Pela cidade, o ano de 1907 revelou que “poucos têm sido os mascarados de espírito que se aventuram a enfiar-se numa fantasia para sahir á rua”, contraditoriamente, pois o número de cordões e desfiles das sociedades esteve tão alto quanto nos anos anteriores, com os préstitos dos Planetas, Primitivos e Graphos, Arlequim Exdruxulo acompanhado por carros alegóricos do Grupo Chrisanthémo e o Grupo dos Faquistas. Isso sem falar nos Zé Pereiras que circulavam pelo centro com suas zabumbas. Ainda destacamos a presença fortalecida dos bailes, sobretudo o club Juiz de Fora (O PHAROL, 14 fev. 1907).
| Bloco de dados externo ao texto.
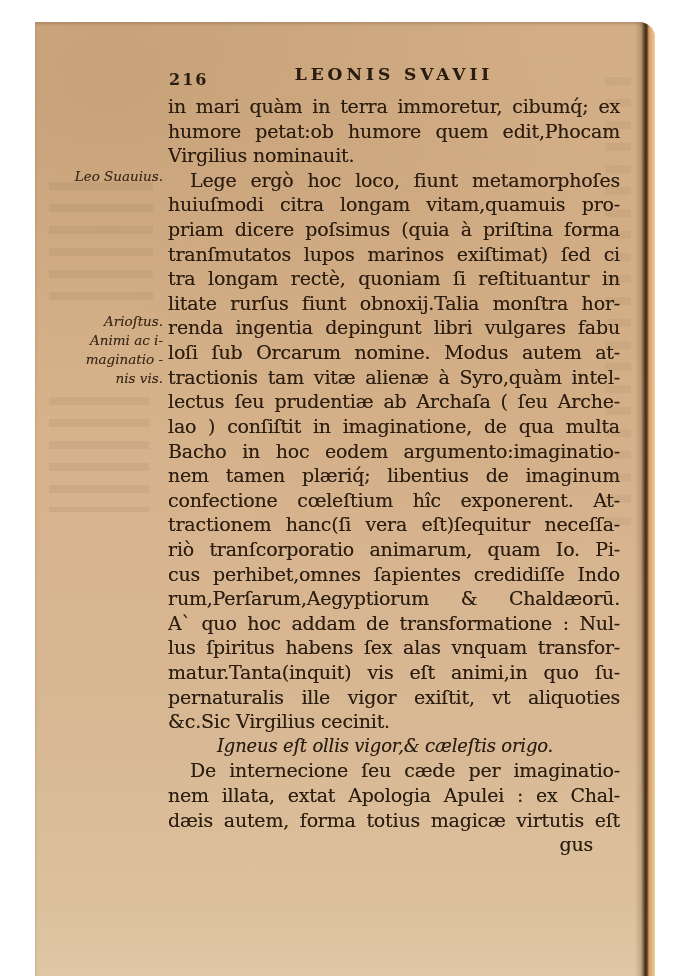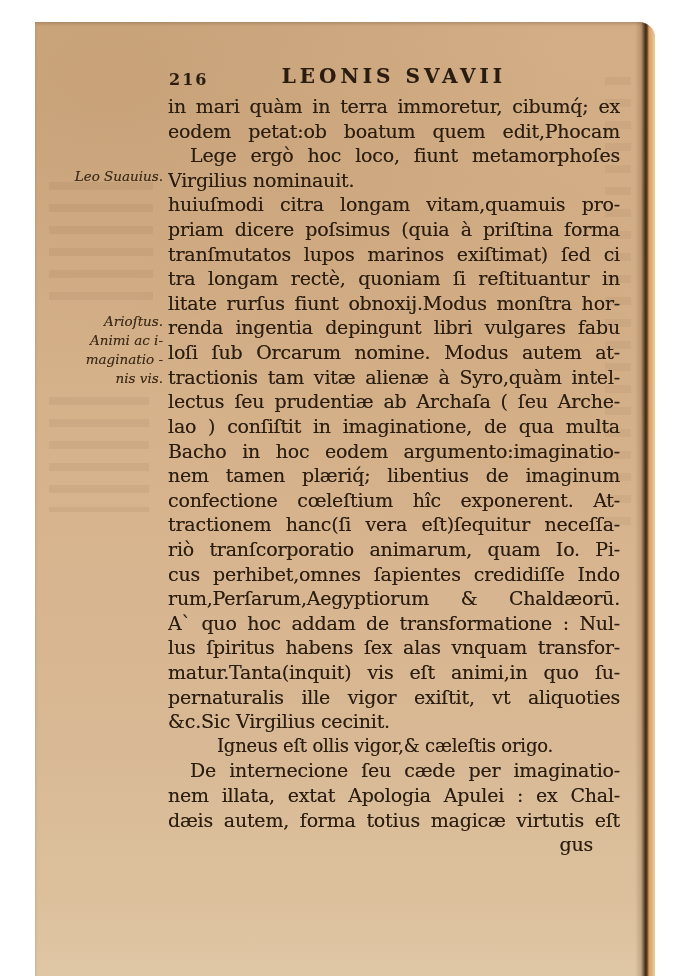"LEONIS SVAVII" .running { font-size: 20px -> 17px }
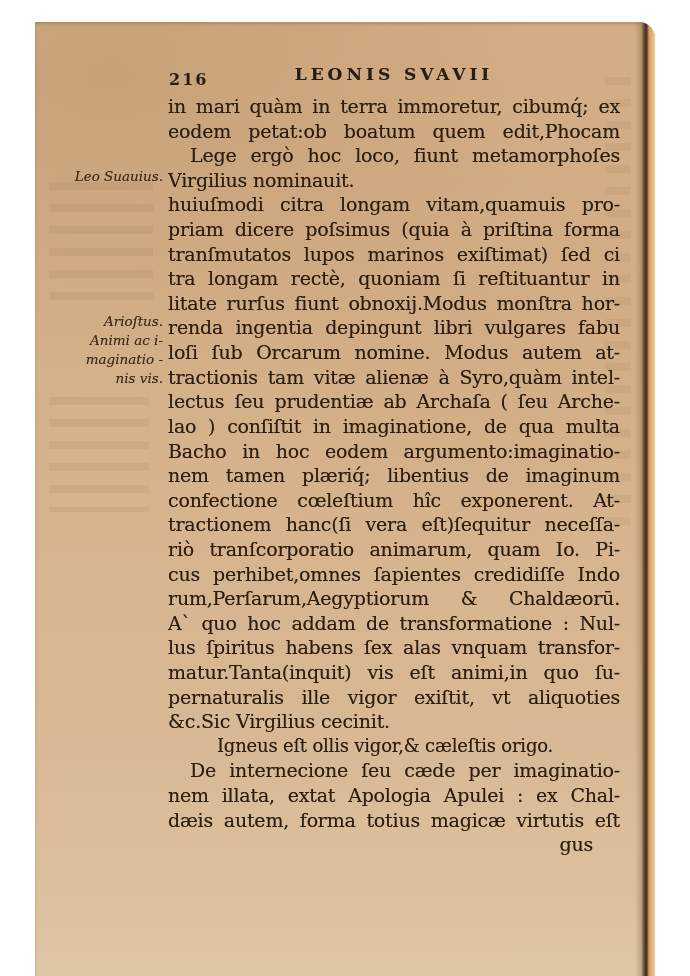"eodem petat:ob boatum quem edit,Phocam" span { text: eodem petat:ob boatum -> humore petat:ob humore }
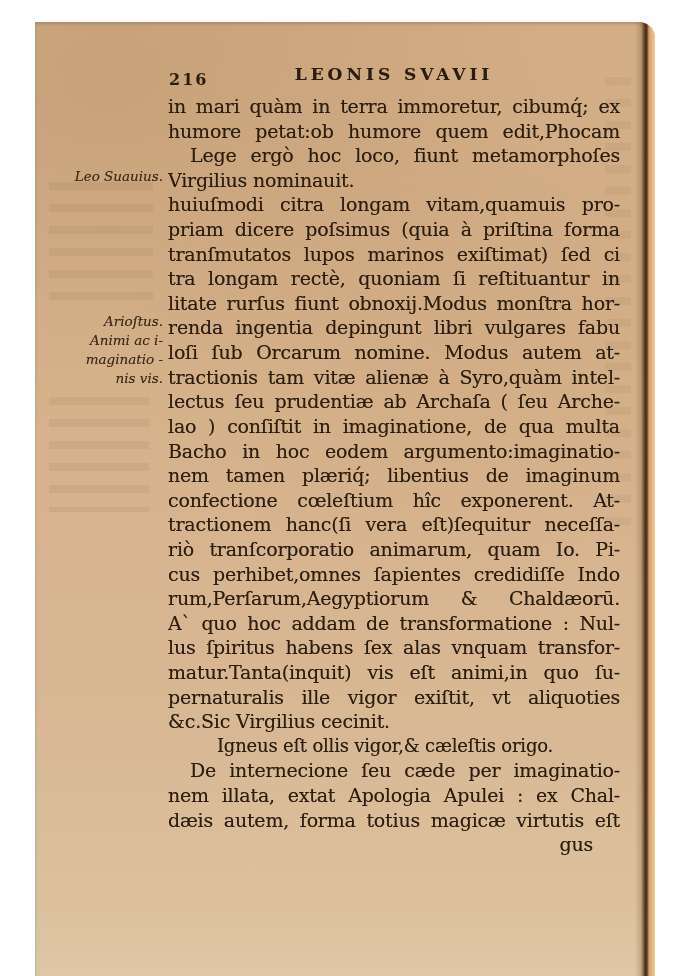"Lege ergò hoc loco, fiunt" div.line { order: before "Virgilius nominauit." -> after "Virgilius nominauit." }
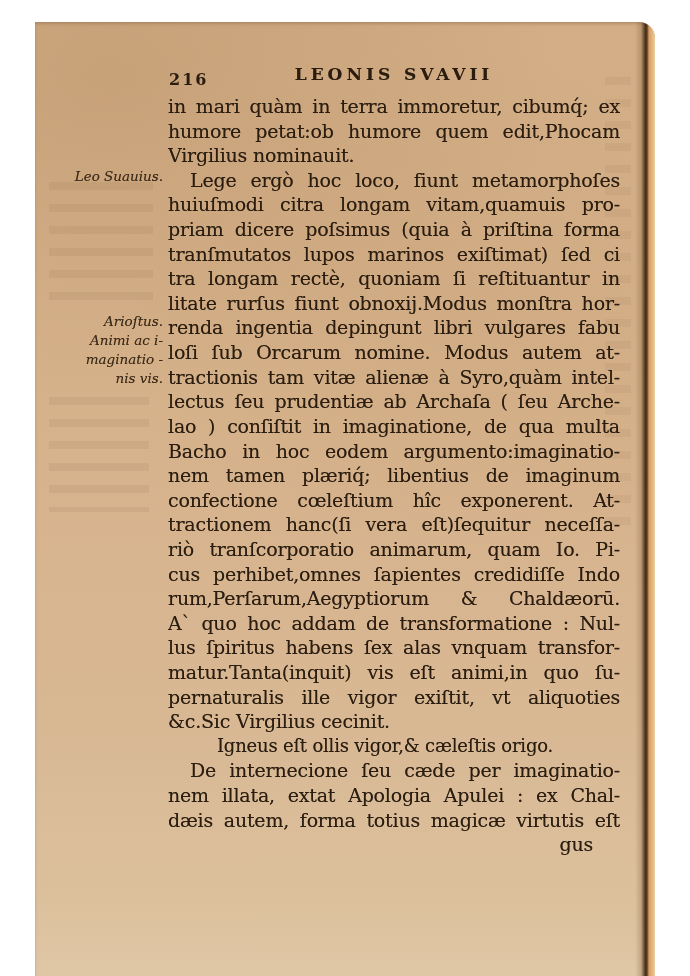"litate rurſus fiunt obnoxij.Modus" span { text: obnoxij.Modus -> obnoxij.Talia }
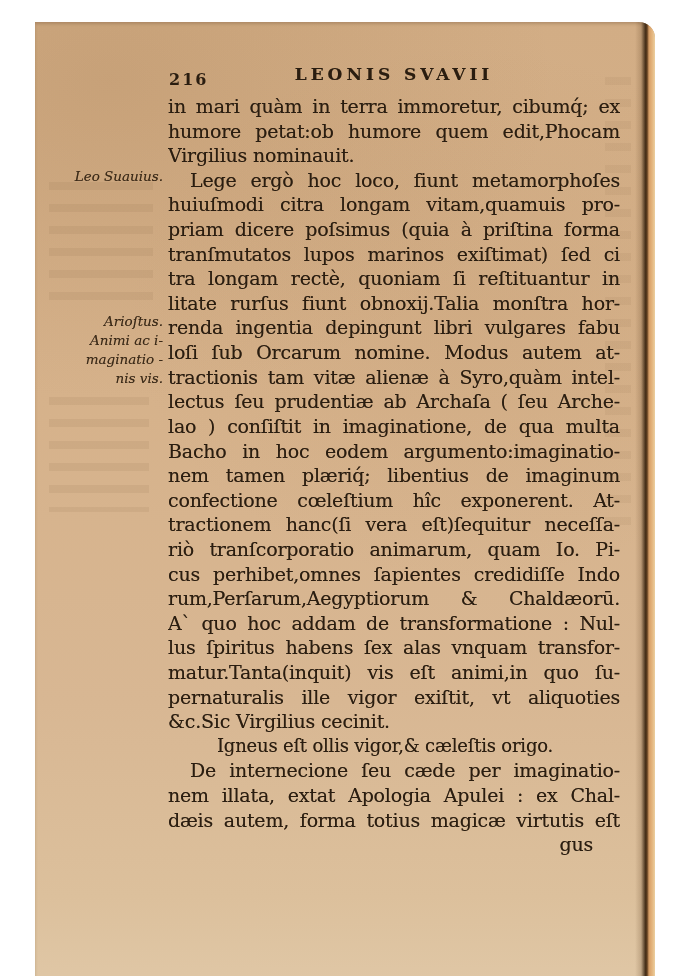"Igneus eſt ollis vigor,& cæleſtis" .line.italic { font-style: none -> italic }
O coração da cidade, a rua Halfeld estava enfeitada e repleta de pessoas.

Não havia um só prédio á rua Halfeld que não estivesse repleto de pessoas, attrahidas alli pela passagem do prestito.

As janellas, portas e sacadas eram disputadas com grande interesse e empenho. Algumas das sacadas foram alugadas por bom dinheiro.

Nessa rua, no coreto em frente ao Club dos Primitivos e Graphos, tocou a escellente banda Lyra Guarany, regida pelo sr. Luiz Loreto (O PHAROL, 12 fev. 1907).

Já o ano de 1908 demonstra um lapso em nossa linha cronológica do carnaval de Juiz de Fora. Ao mesmo ano que o escritor Pedro Nava acusa que “nunca Juiz de Fora assistiu a folguedos iguais” (NAVA, 1984: p. 298), O Pharol pouco se aprofunda nos relatos dos festejos, apegando-se à divulgação de bailes e dos cortejos das Grandes Sociedades.

As conclusões tiradas acerca das matérias, é que este foi um ano do entrudo. Ainda que noticiado que “carros de mascaras avulsos corriam a cidade exhibido toilletes apreciáveis” e promovendo um “bravo aos rapazes da nossa elite” do Club Juiz de Fora, a animação não chegou perto do que foi o entrudo. “A cidade está em festas e em… aguas. Moças e moços andam pelas ruas a molhar os viventes que não ha collarinho que resista a este novo e gracioso diluvio” (O PHAROL, 3 mar. 1908).

O que tem feito as delicias da festa é o entrudo, um fortissimo entrudo, um entrudo horível, que se arma de canecas, limões, bisnagas e potes d’agua, numa furia de molhar, de ensopar a burguezia pacifica! (O PHAROL, 3 mar. 1908).

Os jogos do entrudo se destacaram fortemente durante a primeira década do século XX, mas concomitantemente com a brincadeira, a cidade ia se modernizando e a mentalidade da população se transformando. O ano de 1908, portanto, marca um dos últimos anos de carnaval, no qual, o entrudo se destaca. Logo nos primeiros anos da pŕoxima década ele deixará de existir.